La Repubblica Popolare Cinese sta quindi cercando di espandere la propria presenza nella regione dell’Oceano Indiano (IOR) attraverso l’attività economica e commerciale, potenziando il funzionamento di nuovi moli a Gibuti e incrementando la presenza dei suoi sottomarini e navi da ricognizione e idrografiche vicino alle coste indiane.
Come ha sottolineato The Diplomat, la presenza dell’esercito cinese nell’Oceano Indiano è in costante crescita dal 2009. Quando la pirateria e il dirottamento di navi a scopo di riscatto nel Golfo di Aden stavano danneggiando le rotte energetiche e commerciali globali, la Cina decise di unirsi allo sforzo internazionale per sorvegliare quelle acque regionali. Ancora oggi, una delle principali giustificazioni per la presenza di mezzi cinesi nell’area è quella di garantire la sicurezza degli impegni commerciali e del commercio marittimo. Risultato: dal 2013 i sottomarini cinesi hanno più volte attraversato l’Oceano Indiano affermando di essere schierati per compiti antipirateria.

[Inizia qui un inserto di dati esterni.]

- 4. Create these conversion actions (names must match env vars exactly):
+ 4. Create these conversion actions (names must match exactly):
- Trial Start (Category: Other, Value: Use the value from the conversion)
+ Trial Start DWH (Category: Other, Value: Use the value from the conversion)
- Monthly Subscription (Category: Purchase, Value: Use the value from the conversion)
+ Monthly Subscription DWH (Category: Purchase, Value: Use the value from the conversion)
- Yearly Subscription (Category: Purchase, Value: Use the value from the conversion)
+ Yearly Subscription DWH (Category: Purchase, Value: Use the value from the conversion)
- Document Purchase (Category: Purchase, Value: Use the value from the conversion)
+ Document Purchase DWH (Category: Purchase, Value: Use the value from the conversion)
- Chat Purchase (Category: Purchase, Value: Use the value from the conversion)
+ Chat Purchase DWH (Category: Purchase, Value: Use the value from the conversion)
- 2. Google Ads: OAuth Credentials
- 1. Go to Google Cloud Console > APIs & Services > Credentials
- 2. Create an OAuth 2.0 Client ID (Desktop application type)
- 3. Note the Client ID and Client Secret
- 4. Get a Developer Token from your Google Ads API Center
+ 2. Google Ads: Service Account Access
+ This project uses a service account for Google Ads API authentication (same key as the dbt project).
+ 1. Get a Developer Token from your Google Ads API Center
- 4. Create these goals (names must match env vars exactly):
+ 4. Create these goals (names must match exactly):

Per raggiungere l’Oceano Indiano, i sottomarini cinesi sono soliti passare attraverso lo stretto di Malacca, di Lombok o della Sonda. Pechino sogna di smarcarsi proprio dallo stretto di Malacca, in modo tale da bypassare un collo di bottiglia che potrebbe teoricamente essere utilizzato contro i suoi interessi, in particolare per “strozzare” i commerci marittimi. Ecco perché il braccio di ferro a distanza tra India e Cina potrebbe diventare sempre più intenso.
Le armi della Russia
Il terzo incomodo nella disputa sino-indiana si chiama Russia. La maggior parte delle armi sulle quali può contare Delhi provengono da Mosca. Non solo: da Mosca potrebbero arrivare altre interessanti novità che l’esercito indiano potrebbe presto impiegare in chiave anti cinese. Sono infatti in corso, all’ombra del Cremlino, i lavori per aumentare la portata del missile da crociera supersonico terrestre e marittimo P-800 Onyx, che dovrebbe passare da 600 a 1.000 chilometri.
Si dà il caso che il missile indiano BrahMos sia basato proprio sull’Onyx. In particolare, l’Onyx è stato sviluppato da NPO Mashinostroyenie (NPOM), mentre il BrahMos in parallelo da BrahMos Aerospace, una joint venture tra Il Defence Research and Development Organisation (l’agenzia pubblica indiana responsabile dello sviluppo della tecnologia militare e degli armamenti) e da NPOM, un ufficio di progettazione di razzi con sede a Reutov, in Russia.
Come l’Onyx, il BrahMos ha varianti lanciate dal mare e da terra ma Brahmos aerospace ha sviluppato anche una terza variante. Il 20 gennaio 2022, una BrahMos con contenuto indigeno aumentato e prestazioni migliorate è stato testata con successo a Chandipur dall’Integrated Test Range, un laboratorio di difesa indiano dell’Organizzazione per la ricerca e lo sviluppo della difesa. La Cina è avvisata.